10% of women. Decades of pain. Often misdiagnosed for 7+ years. Endometriosis is an inflammatory disease — yet most "women's health" products contain sugar, one of the most pro-inflammatory substances.

What Endometriosis Actually Is

Endometrial tissue grows outside the uterus — on ovaries, fallopian tubes, bladder, bowel. This tissue responds to estrogen, bleeds monthly with no exit, and triggers chronic inflammation:

  1. Estrogen drives growth of endometrial implants
  2. NF-κB activation creates chronic pelvic inflammation
  3. Neovascularization feeds the implants with blood supply
  4. Adhesion formation binds organs together
  5. Neuropathic pain develops as nerves are infiltrated

The Curcumin + Ginger Approach

Research shows activity at multiple endometriosis targets:

Target Mechanism Drug Equivalent
NF-κB Direct inhibition Anti-inflammatory baseline
Aromatase Curcumin inhibits local estrogen production Aromatase inhibitors (letrozole)
Prostaglandins COX-2 inhibition NSAIDs (ibuprofen)
Angiogenesis Curcumin inhibits new blood vessel formation Anti-angiogenic agents
Adhesions Reduces post-surgical adhesion formation No drug equivalent
Neuropathic pain TRPV1 modulation Gabapentin/pregabalin

One natural compound system hitting 6 therapeutic targets simultaneously.

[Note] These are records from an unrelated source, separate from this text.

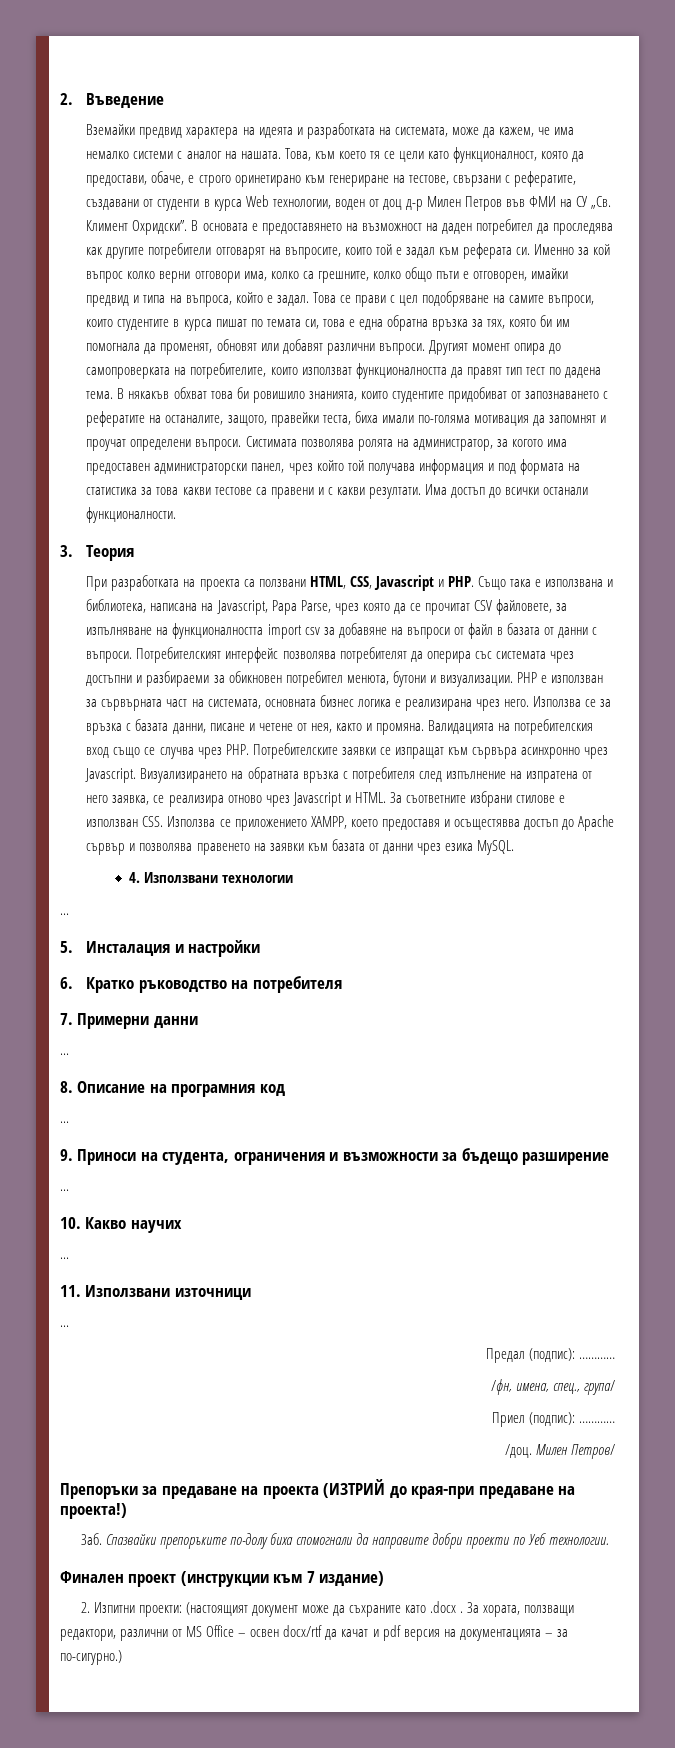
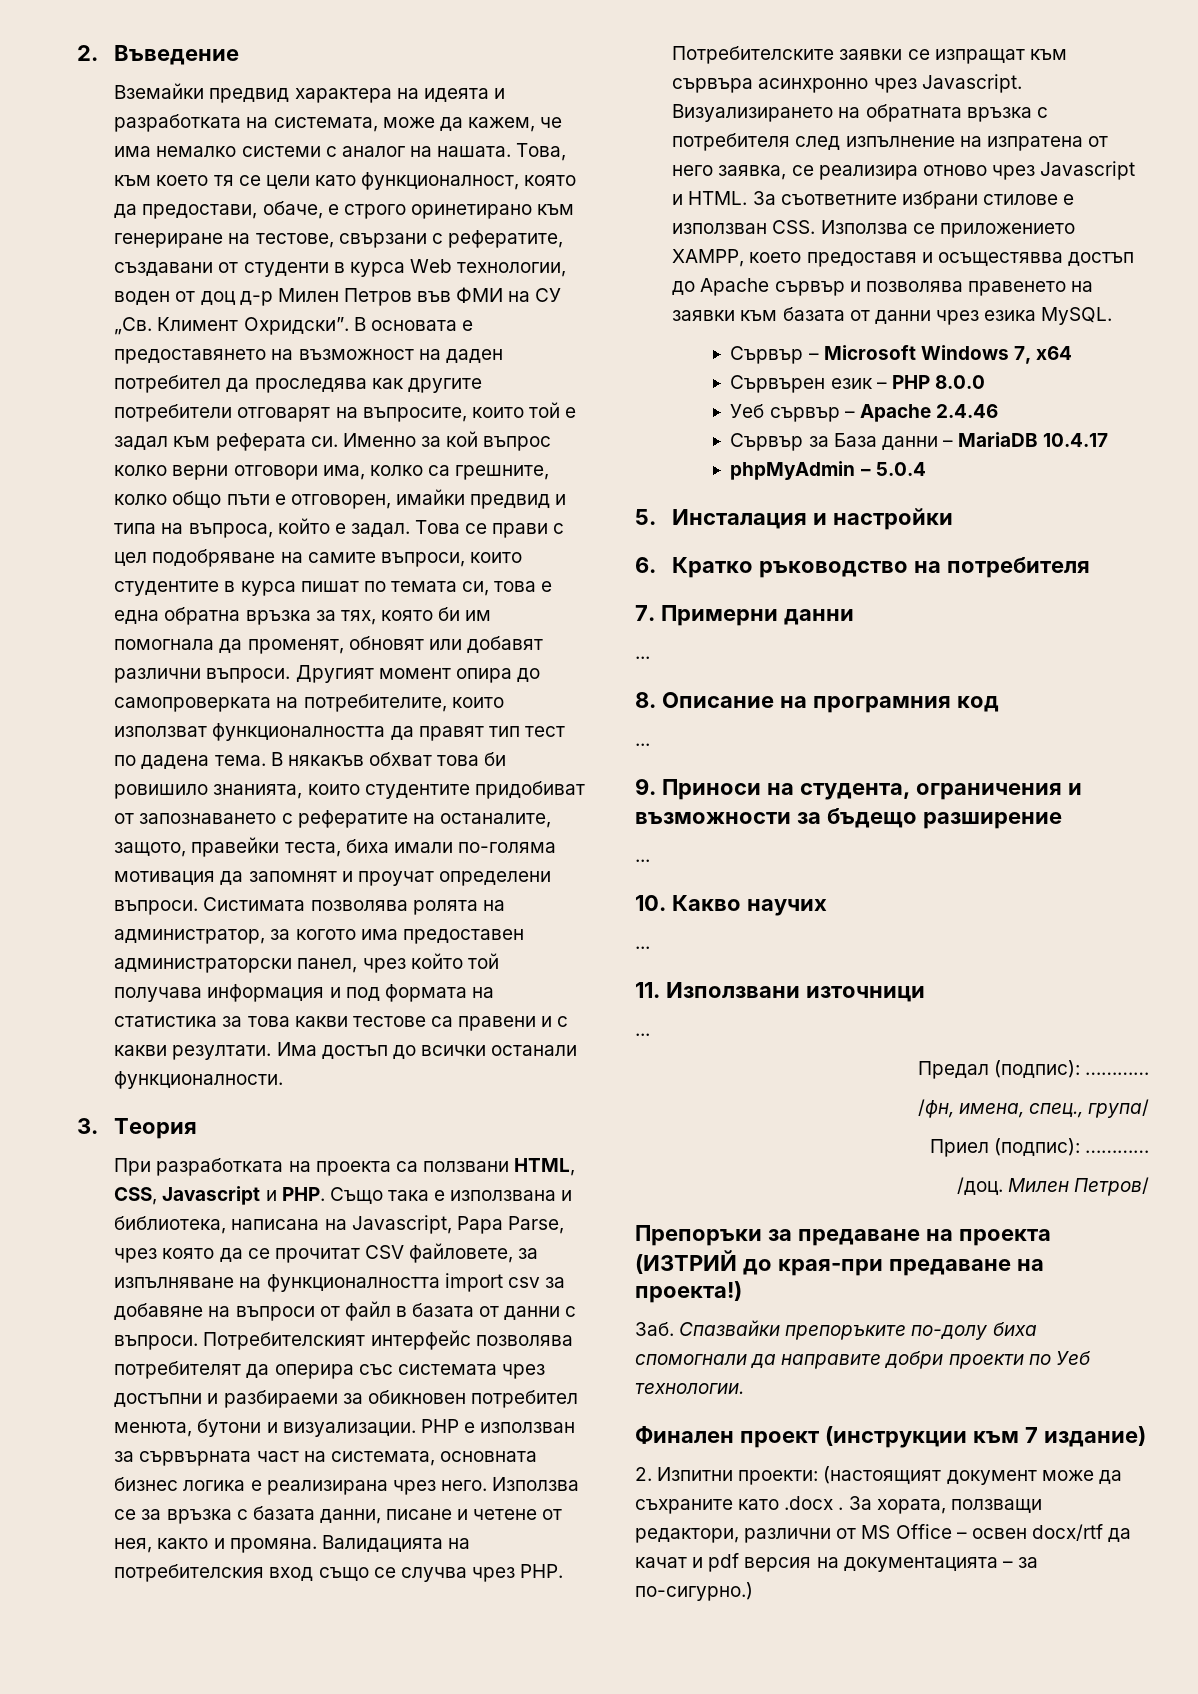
- 4. Използвани технологии
- ...
+ Сървър – Microsoft Windows 7, x64
+ Сървърен език – PHP 8.0.0
+ Уеб сървър – Apache 2.4.46
+ Сървър за База данни – MariaDB 10.4.17
+ phpMyAdmin – 5.0.4

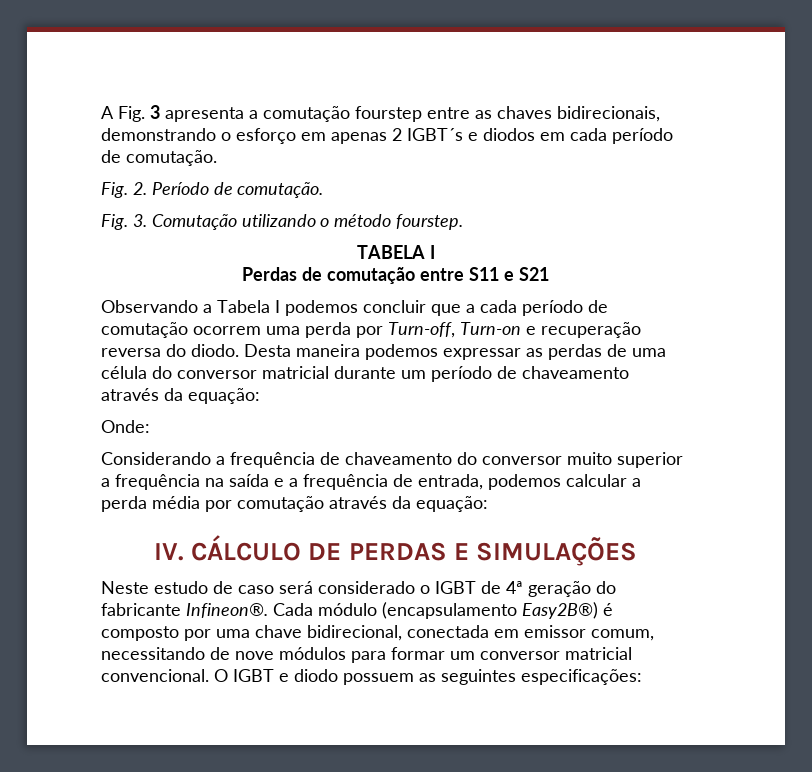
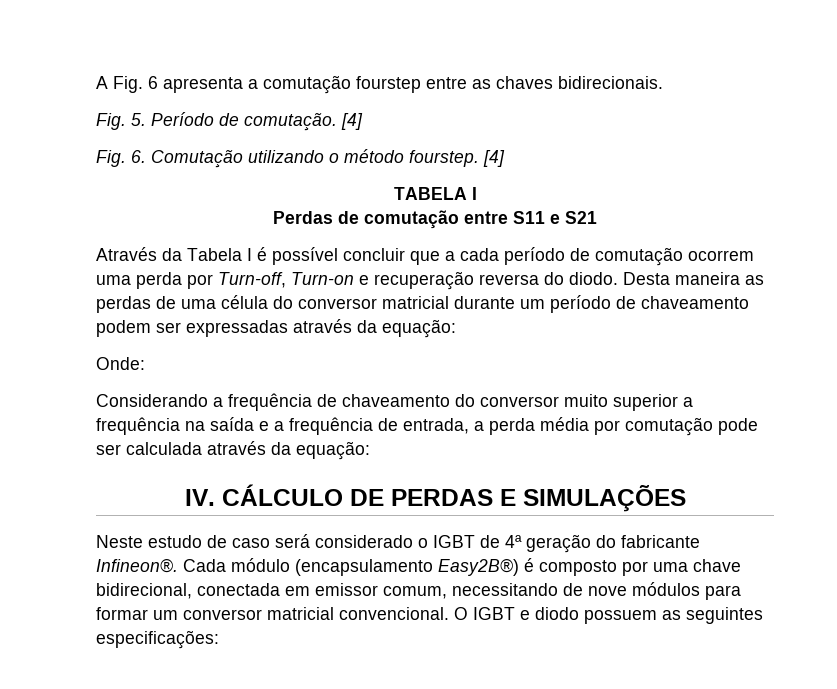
- A Fig. 3 apresenta a comutação fourstep entre as chaves bidirecionais, demonstrando o esforço em apenas 2 IGBT´s e diodos em cada período de comutação.
- Fig. 2. Período de comutação.
- Fig. 3. Comutação utilizando o método fourstep.
+ A Fig. 6 apresenta a comutação fourstep entre as chaves bidirecionais.
+ Fig. 5. Período de comutação. [4]
+ Fig. 6. Comutação utilizando o método fourstep. [4]
- Observando a Tabela I podemos concluir que a cada período de comutação ocorrem uma perda por Turn-off, Turn-on e recuperação reversa do diodo.
+ Através da Tabela I é possível concluir que a cada período de comutação ocorrem uma perda por Turn-off, Turn-on e recuperação reversa do diodo.
- Desta maneira podemos expressar as perdas de uma célula do conversor matricial durante um período de chaveamento através da equação:
+ Desta maneira as perdas de uma célula do conversor matricial durante um período de chaveamento podem ser expressadas através da equação:
- Considerando a frequência de chaveamento do conversor muito superior a frequência na saída e a frequência de entrada, podemos calcular a perda média por comutação através da equação:
+ Considerando a frequência de chaveamento do conversor muito superior a frequência na saída e a frequência de entrada, a perda média por comutação pode ser calculada através da equação:

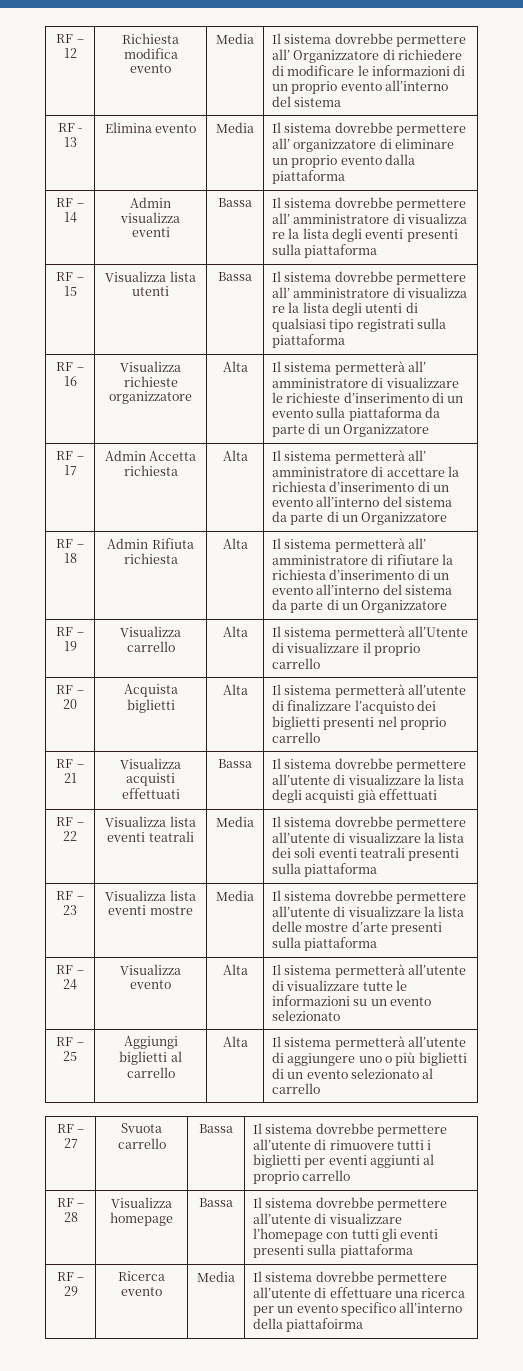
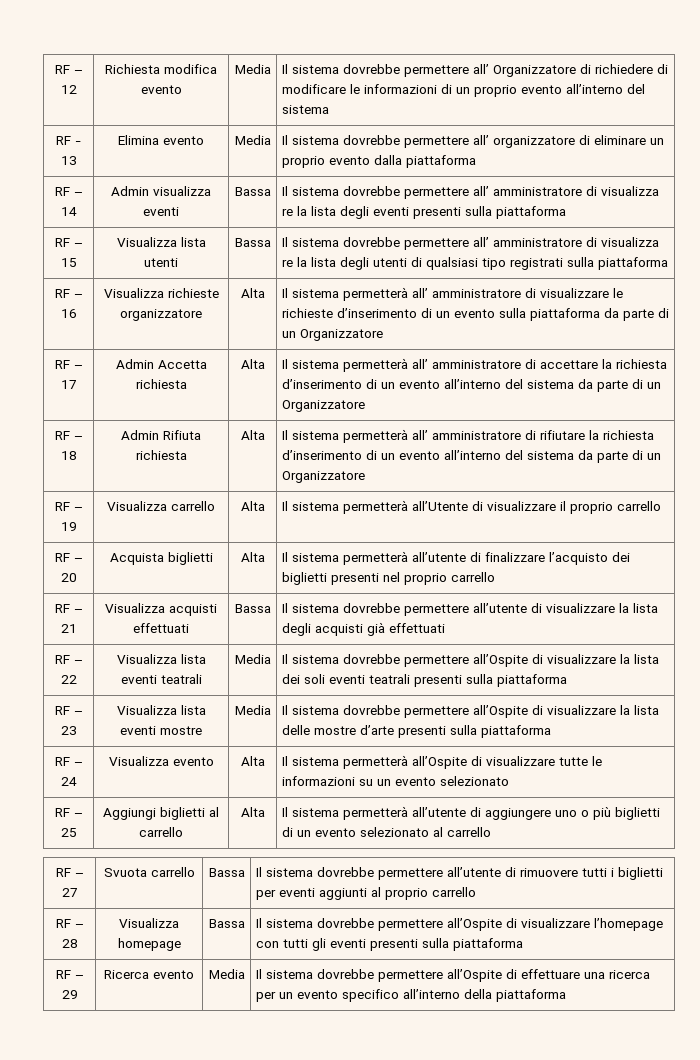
- RF – 22 | Visualizza lista eventi teatrali | Media | Il sistema dovrebbe permettere all’utente di visualizzare la lista dei soli eventi teatrali presenti sulla piattaforma
+ RF – 22 | Visualizza lista eventi teatrali | Media | Il sistema dovrebbe permettere all’Ospite di visualizzare la lista dei soli eventi teatrali presenti sulla piattaforma
- RF – 23 | Visualizza lista eventi mostre | Media | Il sistema dovrebbe permettere all’utente di visualizzare la lista delle mostre d’arte presenti sulla piattaforma
+ RF – 23 | Visualizza lista eventi mostre | Media | Il sistema dovrebbe permettere all’Ospite di visualizzare la lista delle mostre d’arte presenti sulla piattaforma
- RF – 24 | Visualizza evento | Alta | Il sistema permetterà all’utente di visualizzare tutte le informazioni su un evento selezionato
+ RF – 24 | Visualizza evento | Alta | Il sistema permetterà all’Ospite di visualizzare tutte le informazioni su un evento selezionato
- RF – 28 | Visualizza homepage | Bassa | Il sistema dovrebbe permettere all’utente di visualizzare l’homepage con tutti gli eventi presenti sulla piattaforma
+ RF – 28 | Visualizza homepage | Bassa | Il sistema dovrebbe permettere all’Ospite di visualizzare l’homepage con tutti gli eventi presenti sulla piattaforma
- RF – 29 | Ricerca evento | Media | Il sistema dovrebbe permettere all’utente di effettuare una ricerca per un evento specifico all’interno della piattafoirma
+ RF – 29 | Ricerca evento | Media | Il sistema dovrebbe permettere all’Ospite di effettuare una ricerca per un evento specifico all’interno della piattaforma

Dysmenorrhea (Painful Periods)

Even without endometriosis, ginger reduces menstrual pain as effectively as ibuprofen. Starting 2-3 days BEFORE the period maximizes efficacy.

The Sugar Problem

Most "women's wellness" drinks contain sugar. Sugar increases insulin → increases IGF-1 → feeds estrogen-dependent tissue growth. It's the opposite of what endometriosis needs.

The Product

INTI — zero sugar, organic ginger + turmeric + black pepper. The zero sugar matters specifically for endometriosis — insulin and IGF-1 feed estrogen-dependent tissue.


An inflammatory disease requires an anti-inflammatory solution. Not an anti-inflammatory ingredient wrapped in a pro-inflammatory delivery system.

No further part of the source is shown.